Version difference data
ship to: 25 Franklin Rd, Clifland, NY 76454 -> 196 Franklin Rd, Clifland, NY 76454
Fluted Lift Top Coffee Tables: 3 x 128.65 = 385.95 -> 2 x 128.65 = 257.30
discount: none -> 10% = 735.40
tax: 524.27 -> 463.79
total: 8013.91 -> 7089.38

#### [Task brief]
The data above should be returned in full, exactly as written.

#### [Exercise answer]
ship to: 25 Franklin Rd, Clifland, NY 76454 -> 196 Franklin Rd, Clifland, NY 76454
Fluted Lift Top Coffee Tables: 3 x 128.65 = 385.95 -> 2 x 128.65 = 257.30
discount: none -> 10% = 735.40
tax: 524.27 -> 463.79
total: 8013.91 -> 7089.38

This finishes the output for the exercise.